Data under study START
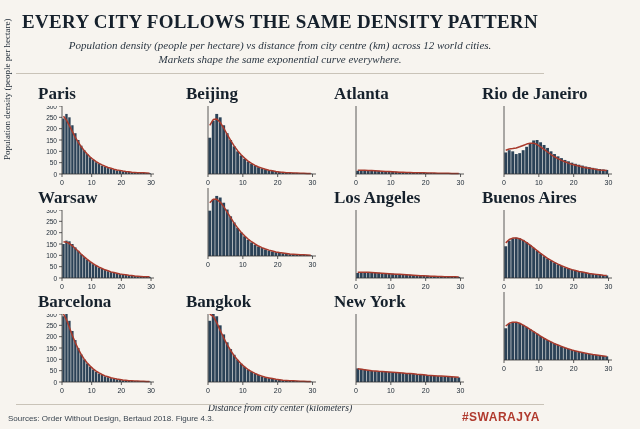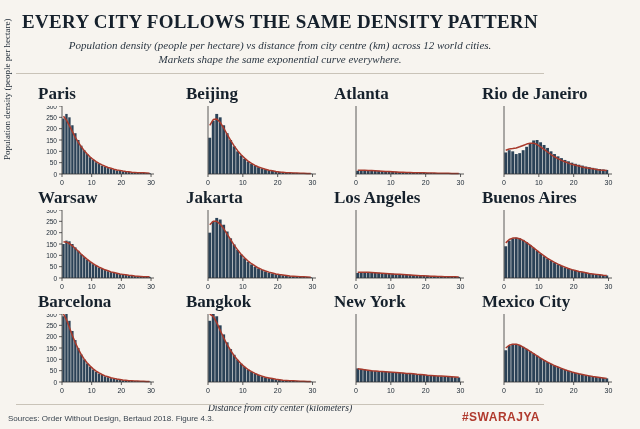--- a/index.html
+++ b/index.html
@@ -367,21 +367,20 @@
             <line x1="19" x2="22" y1="22.66666666666667" y2="22.66666666666667" stroke="#333" stroke-width="0.8"></line>
             <text x="17" y="25.16666666666667" font-size="6.5" text-anchor="end" fill="#1b2733">200</text>
             <line x1="19" x2="22" y1="11.333333333333329" y2="11.333333333333329" stroke="#333" stroke-width="0.8"></line>
             <text x="17" y="13.833333333333329" font-size="6.5" text-anchor="end" fill="#1b2733">250</text>
             <line x1="19" x2="22" y1="0" y2="0" stroke="#333" stroke-width="0.8"></line>
             <text x="17" y="2.5" font-size="6.5" text-anchor="end" fill="#1b2733">300</text>
           </svg>
         </div>
       </div>
       <div class="cell">
-        <div class="panel-title">Jakarta</div>
         <div class="plot" style="margin-left: 16px;">
           <svg width="118" height="80" viewBox="0 0 118 80">
             <rect x="6.30" y="22.67" width="2.88" height="45.33" fill="#2b4257"></rect>
             <rect x="9.78" y="11.33" width="2.88" height="56.67" fill="#2b4257"></rect>
             <rect x="13.27" y="7.93" width="2.88" height="60.07" fill="#2b4257"></rect>
             <rect x="16.75" y="9.52" width="2.88" height="58.48" fill="#2b4257"></rect>
             <rect x="20.24" y="14.73" width="2.88" height="53.27" fill="#2b4257"></rect>
             <rect x="23.72" y="21.53" width="2.88" height="46.47" fill="#2b4257"></rect>
             <rect x="27.20" y="28.33" width="2.88" height="39.67" fill="#2b4257"></rect>
             <rect x="30.69" y="34.45" width="2.88" height="33.55" fill="#2b4257"></rect>
@@ -663,21 +662,20 @@
             <line x1="40.83870967741935" x2="40.83870967741935" y1="68" y2="71" stroke="#333" stroke-width="0.8"></line>
             <text x="40.83870967741935" y="79" font-size="7" text-anchor="middle" fill="#1b2733">10</text>
             <line x1="75.6774193548387" x2="75.6774193548387" y1="68" y2="71" stroke="#333" stroke-width="0.8"></line>
             <text x="75.6774193548387" y="79" font-size="7" text-anchor="middle" fill="#1b2733">20</text>
             <line x1="110.51612903225806" x2="110.51612903225806" y1="68" y2="71" stroke="#333" stroke-width="0.8"></line>
             <text x="110.51612903225806" y="79" font-size="7" text-anchor="middle" fill="#1b2733">30</text>
           </svg>
         </div>
       </div>
       <div class="cell">
-        <div class="panel-title">Mexico City</div>
         <div class="plot" style="margin-left: 16px;">
           <svg width="118" height="80" viewBox="0 0 118 80">
             <rect x="6.30" y="36.27" width="2.88" height="31.73" fill="#2b4257"></rect>
             <rect x="9.78" y="31.73" width="2.88" height="36.27" fill="#2b4257"></rect>
             <rect x="13.27" y="29.92" width="2.88" height="38.08" fill="#2b4257"></rect>
             <rect x="16.75" y="29.92" width="2.88" height="38.08" fill="#2b4257"></rect>
             <rect x="20.24" y="31.05" width="2.88" height="36.95" fill="#2b4257"></rect>
             <rect x="23.72" y="32.87" width="2.88" height="35.13" fill="#2b4257"></rect>
             <rect x="27.20" y="34.91" width="2.88" height="33.09" fill="#2b4257"></rect>
             <rect x="30.69" y="37.17" width="2.88" height="30.83" fill="#2b4257"></rect>

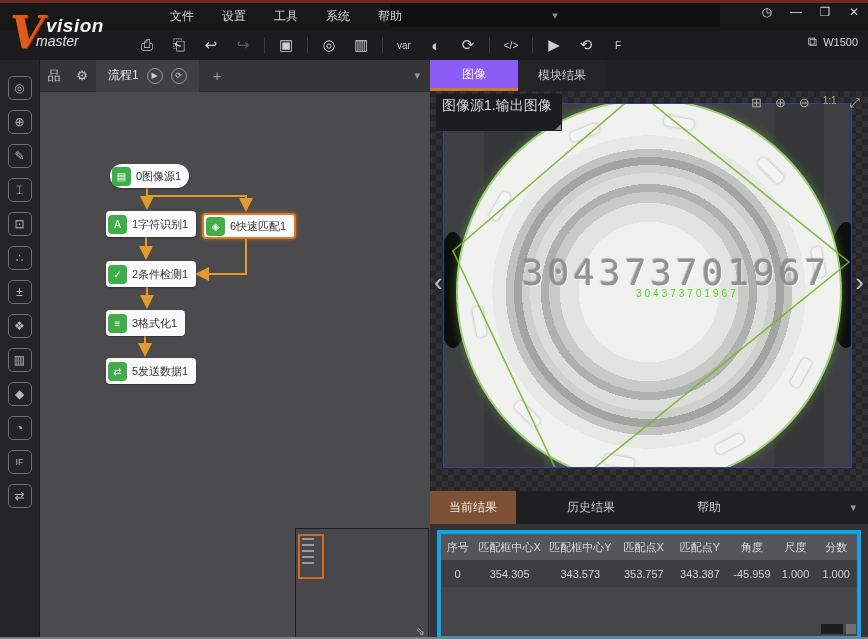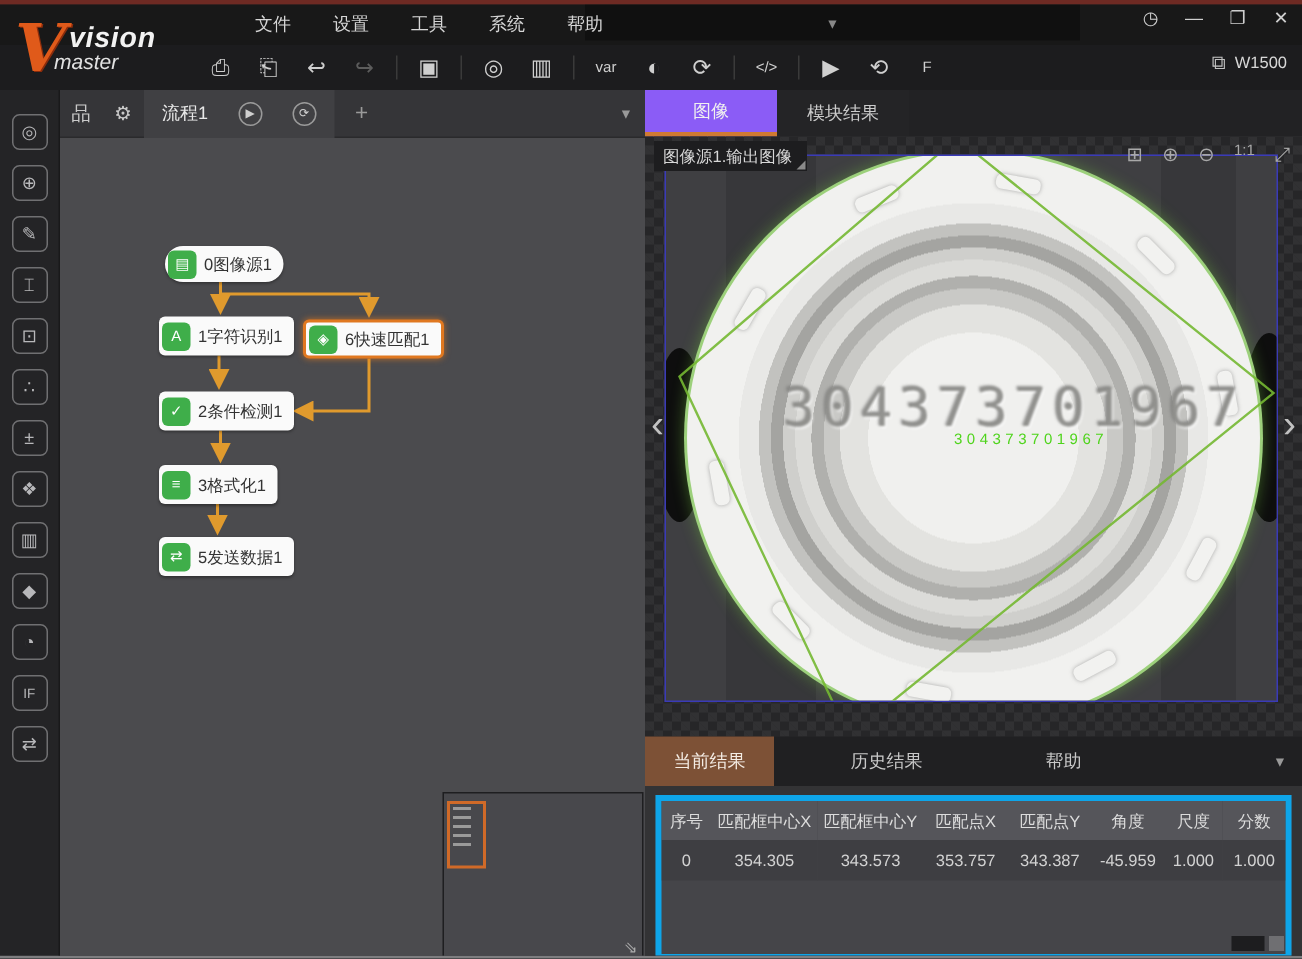--- a/index.html
+++ b/index.html
@@ -30,21 +30,21 @@
   .workspace { position:absolute; right:10px; top:31px; display:flex; gap:6px; align-items:center; font-size:11px; color:#d8d8d8; }
   .workspace .glyph { font-size:13px; color:#c0c0c0; }
   
   .sidebar { position:absolute; left:0; top:57px; width:40px; height:582px; background:#242426; display:flex; flex-direction:column; align-items:center; padding-top:16px; gap:10px; border-right:1px solid #19191a; }
   .side-btn { width:24px; height:24px; border:1px solid #707072; border-radius:5px; color:#b8b8ba; font-size:12px; display:flex; align-items:center; justify-content:center; }
   .side-btn.txt { font-size:9px; font-weight:normal; }
   
   .flow { position:absolute; left:40px; top:57px; width:390px; height:582px; background:#4b4b4e; }
   .flow-head { position:absolute; left:0; top:0; width:390px; height:32px; background:#353538; border-bottom:1px solid #2a2a2c; display:flex; align-items:center; }
   .fh-icon { width:28px; text-align:center; color:#c8c8c8; font-size:13px; }
-  .flow-tab { height:32px; display:flex; align-items:center; gap:20px; background:#404043; padding:4px 12px; color:#e8e8e8; font-size:12px; }
+  .flow-tab { height:32px; display:flex; align-items:center; gap:8px; background:#404043; padding:4px 12px; color:#e8e8e8; font-size:12px; }
   .fh-play { width:16px; height:16px; border:1px solid #9a9a9a; border-radius:50%; color:#cfcfcf; font-size:8px; display:flex; align-items:center; justify-content:center; }
   .fh-plus { margin-left:14px; color:#9a9a9a; font-size:15px; }
   .fh-chev { margin-left:auto; margin-right:10px; color:#999; font-size:11px; }
   .flow-canvas { position:absolute; left:0; top:32px; width:390px; height:550px; }
   svg.edges { position:absolute; left:0; top:0; width:390px; height:550px; }
   .node { position:absolute; background:#fafafa; border-radius:4px; display:flex; align-items:center; gap:5px; padding:2px 8px 2px 2px; box-shadow:0 1px 2px rgba(0,0,0,.35); }
   .node.pill { border-radius:12px; }
   .node.selected { border:2px solid #e07820; box-shadow:0 0 4px rgba(224,120,32,.7); }
   .node .nicon { width:19px; height:19px; background:#3fae4a; border-radius:4px; color:#fff; font-size:10px; display:flex; align-items:center; justify-content:center; flex:0 0 auto; }
   .node .nlabel { font-size:11px; color:#333; white-space:nowrap; }
@@ -56,21 +56,21 @@
   
   .right { position:absolute; left:430px; top:57px; width:438px; height:582px; background:#2b2b2d; }
   .vtabs { position:absolute; left:0; top:0; width:438px; height:31px; background:#222224; display:flex; }
   .vtab { min-width:88px; height:31px; display:flex; align-items:center; justify-content:center; font-size:12px; color:#cbcbcb; background:#242426; }
   .vtab.active { background:#8b5cf6; border-bottom:3px solid #cf7a33; color:#f0f0f0; }
   
   .viewer { position:absolute; left:0; top:31px; width:438px; height:400px;
     background-image:linear-gradient(45deg,#313133 25%,transparent 25%,transparent 75%,#313133 75%),
                      linear-gradient(45deg,#313133 25%,#262628 25%,#262628 75%,#313133 75%);
     background-size:12px 12px; background-position:0 0,6px 6px; }
-  .src-drop { position:absolute; left:6px; top:3px; z-index:5; background:#1d1d1f; color:#d8d8d8; font-size:11px; padding:3px 10px 2px 6px; }
+  .src-drop { position:absolute; left:6px; top:3px; z-index:5; background:#1d1d1f; color:#d8d8d8; font-size:14px; padding:3px 10px 16px 6px; }
   .src-drop:after { content:""; position:absolute; right:1px; bottom:1px; border-left:6px solid transparent; border-bottom:6px solid #8a8a8a; }
   .vtools { position:absolute; right:8px; top:4px; z-index:5; display:flex; gap:13px; }
   .vtool { color:#a8a8a8; font-size:13px; }
   .vtool.txt { font-size:10px; }
   .canvas { position:absolute; left:13px; top:12px; width:409px; height:365px; background:#3f3f42; border:1px solid #3a3ab8; overflow:hidden; }
   .canvas .band { position:absolute; top:0; height:100%; background:rgba(0,0,0,.12); }
   .ear { position:absolute; background:#0e0e0e; border-radius:50%; }
   .cap { position:absolute; left:12px; top:-5px; width:386px; height:386px; border-radius:50%;
     background:radial-gradient(circle at 50% 50%,
       #f0f0ee 0 26%, #e3e3e0 26% 33%, #c9c9c6 33% 37%, #b0b0ad 37% 40%,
Data under study END
◆ Problem ◆
Give the number of lines in the listing that hold the string "canvas", and supply nothing further.

◆ Output ◆
3